Michel Leroy

Structures of oxyfluoroaluminates in molten cryolite-alumina mixtures investigated by DFT-based calculations

Abstract Aluminum is produced throughout the world using the Heroult-Hall process, which consists in the electrolysis of alumina dissolved in cryolite melts. This dissolution of alumina gives rise to the formation of oxyfluoroaluminates, the structures of which vary with the composition of the electrolyte mixture. Up to now there has been no real consensus as to the structural entities of these fluoroaluminate ions. The lack of knowledge of the ionic species arising from the dissolution of alumina in molten cryolite has led us to undertake structural, energetic and vibrational studies of these species using the methods of computational chemistry.

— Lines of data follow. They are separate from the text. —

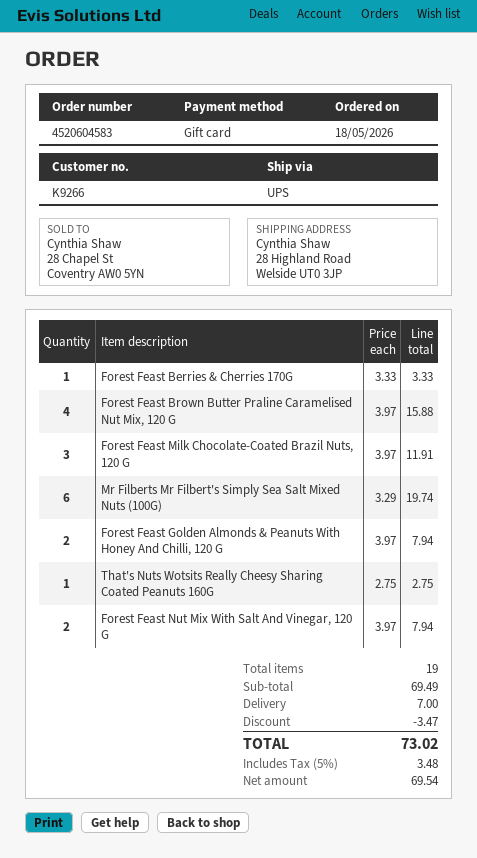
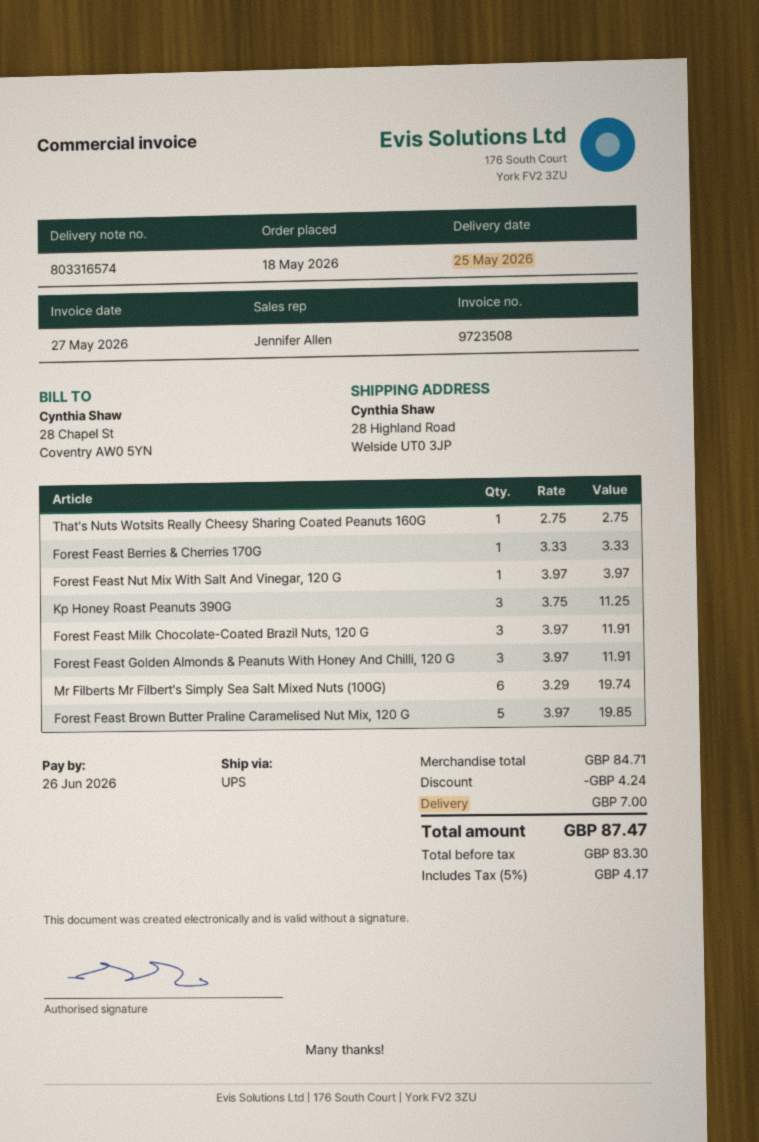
Forest Feast Brown Butter Praline Caramelised Nut Mix, 120 G: 4 x 3.97 = 15.88 -> 5 x 3.97 = 19.85
Forest Feast Golden Almonds & Peanuts With Honey And Chilli, 120 G: 2 x 3.97 = 7.94 -> 3 x 3.97 = 11.91
Forest Feast Nut Mix With Salt And Vinegar, 120 G: 2 x 3.97 = 7.94 -> 1 x 3.97 = 3.97
Kp Honey Roast Peanuts 390G: none -> 3 x 3.75 = 11.25
subtotal: 69.49 -> 84.71
discount: 3.47 -> 4.24
net: 69.54 -> 83.30
tax: 5% = 3.48 -> 5% = 4.17
total: 73.02 -> 87.47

Conformational and vibrational analyses of the ionic complexes were performed with the DGauss software on Cray C98 and C916 machines located at Cray Research, Eagan, MN, USA. A systematic study was carried out on the complexes [ AlOF x ] 1− x (1 ≤ x ≤ 5), [ Al 2 OF x ] 4− x (4 ≤ x ≤ 9), [Al 2 O 2 F x ] 2−x (2 ≤ x ≤ 7), which are those most commonly suggested for interpreted experimental measurements. The Al 4 OF 10 and Al 4 OF 8 2+ complexes were also investigated because of their possible occurrence in the electrorefining process of aluminum. Some of the studied complexes are much more stable than the others and so are the complexes most probably involved in the electrowinning process of aluminum. These complexes are AlOF 2 − , Al 2 OF 6 2− and Al 2 O 2 F 4 2− . Their infrared spectra have also been calculated. Concerning the two complexes Al 4 OF 10 and Al 4 OF 8 2+ , we find that oxygen is three-coordinated and not fourcoordinated. The last atom of aluminum is stabilized by two fluoride bridges. This computational approach has enabled us to eliminate the majority of the structures suggested in the literature for oxyfluoroaluminate ions. Currently we are examining in our laboratory the effects of cations on the anionic complexes.